Use with caution. Review interactions and contraindications below.
TCM Properties
- Taste
- bitter, salty
- Temperature
- cold
- Channels
- Lung, Stomach
Traditional Use
Primary Actions
- Clears Lung heat, transforms phlegm, and descends Lung Qi - Ge Qiao is used for cough, wheezing, chest fullness, and thick yellow sputum when phlegm-heat or phlegm-fire binds the chest.
- Softens hardness and dissipates nodules - the salty shell lineage is classically used for scrofula, goiter-type swelling, and other phlegm-fire accumulations that require a heavy softening medicinal.
- Promotes urination and reduces superficial edema - traditional sources give it a milder water-pathway role when lingering phlegm-dampness and edema occur together.
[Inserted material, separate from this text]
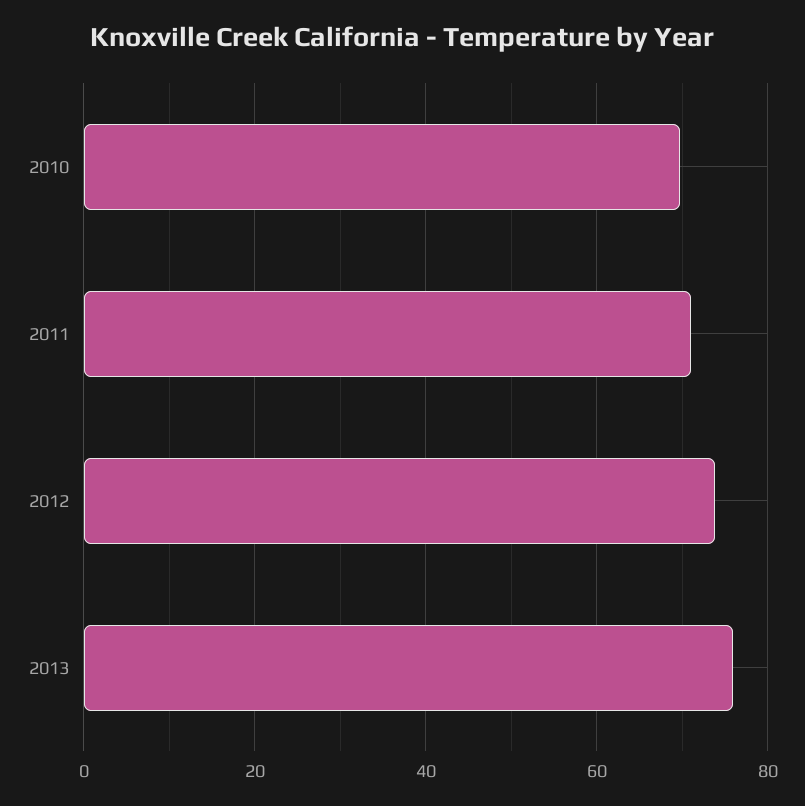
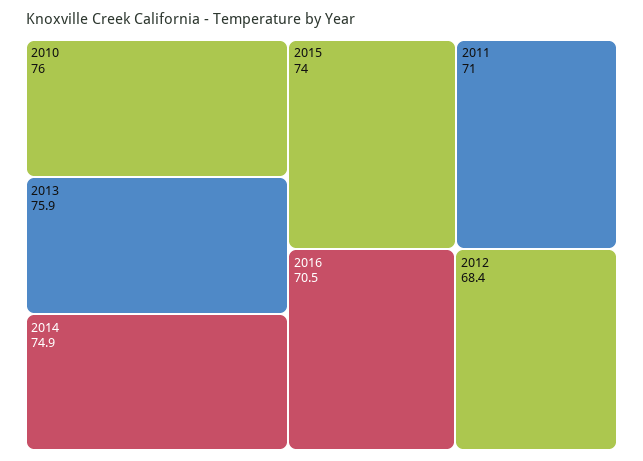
2010: 70 -> 76
2012: 74 -> 68.4
2014: none -> 74.9
2015: none -> 74
2016: none -> 70.5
- In calcined powder form, restrains acidity and relieves stomach pain - this is a secondary but established shell use for acid regurgitation and epigastric discomfort.
Secondary Actions
- Raw or lightly processed Ge Qiao is traditionally favored for clearing heat and transforming phlegm, while calcined material is preferred when the clinical goal shifts toward acidity control or more astringent shell use.
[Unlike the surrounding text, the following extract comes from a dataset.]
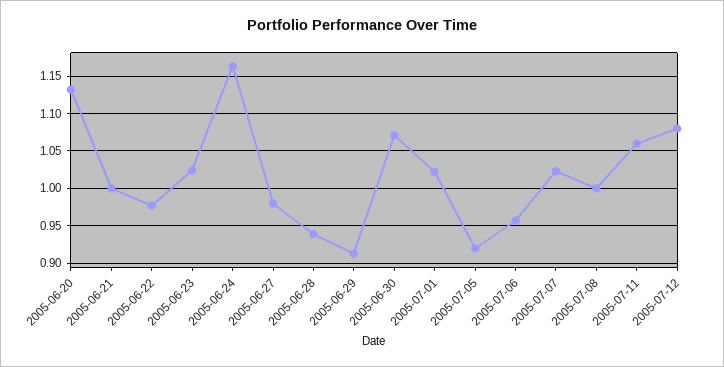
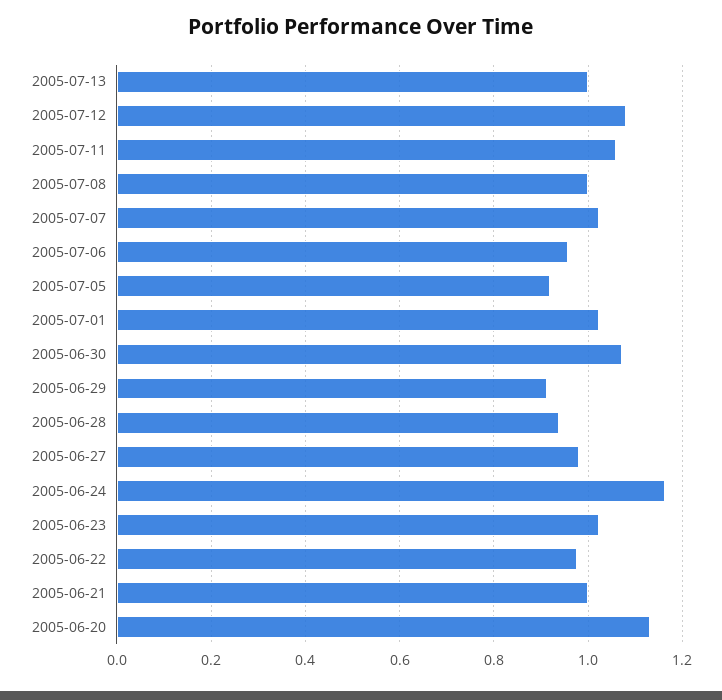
2005-07-13: none -> 1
- Because the medicinal is a heavy shell material, it is usually wrapped for decoction or powdered after processing rather than treated like an ordinary light herb.
Classic Formulas
- Dai Ge San - Ge Qiao with Qing Dai for phlegm-heat cough, chest pain, and bloody expectoration from Lung heat damaging the collaterals.
- Han Hua Wan or related shell-seaweed combinations - Ge Qiao with Hai Zao, Kun Bu, and Wa Leng Zi for goiter and scrofula from phlegm-fire congealing.
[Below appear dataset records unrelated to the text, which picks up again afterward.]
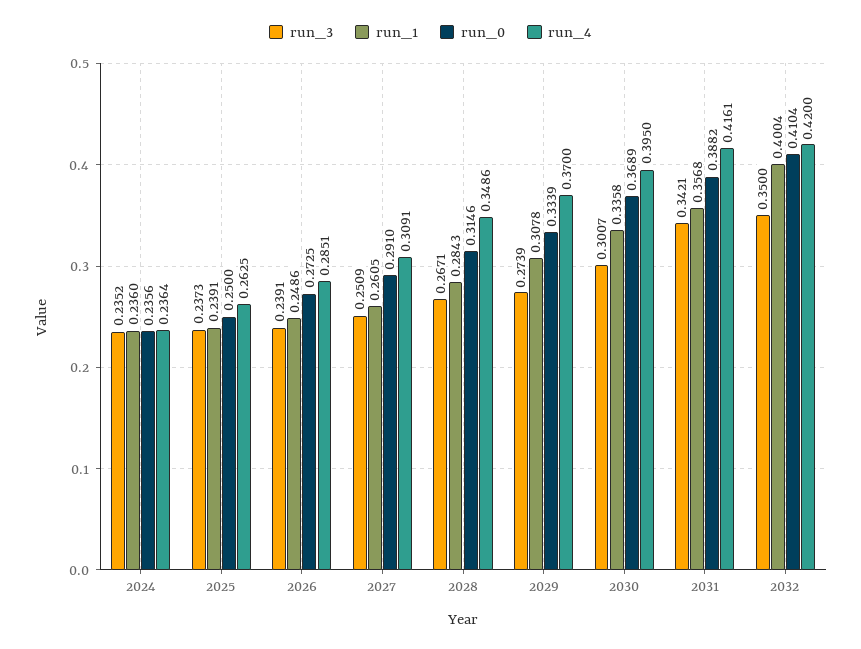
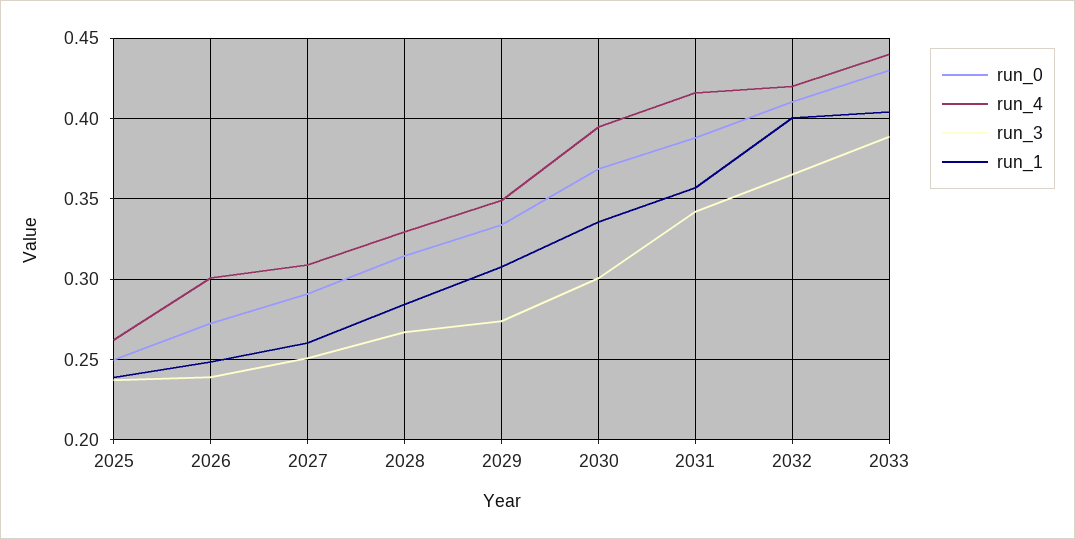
run_3, 2024: 0.2352 -> none
run_1, 2024: 0.236 -> none
run_0, 2024: 0.2356 -> none
run_4, 2024: 0.2364 -> none
run_4, 2026: 0.2851 -> 0.3
run_4, 2028: 0.3486 -> 0.33
run_4, 2029: 0.37 -> 0.35
run_3, 2032: 0.35 -> 0.365
run_0, 2033: none -> 0.43
run_4, 2033: none -> 0.44
run_3, 2033: none -> 0.39
run_1, 2033: none -> 0.405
- Ge Qiao with Hai Piao Xiao and Yan Hu Suo - shell-based antacid and pain-relieving logic for acid regurgitation and epigastric discomfort.
Classical References
- American Dragon describes Ge Qiao/Hai Ge Ke as bitter and salty, cold to neutral, entering the Lung and Stomach, with core actions of clearing Lung heat, transforming phlegm, softening hardness, and promoting urination.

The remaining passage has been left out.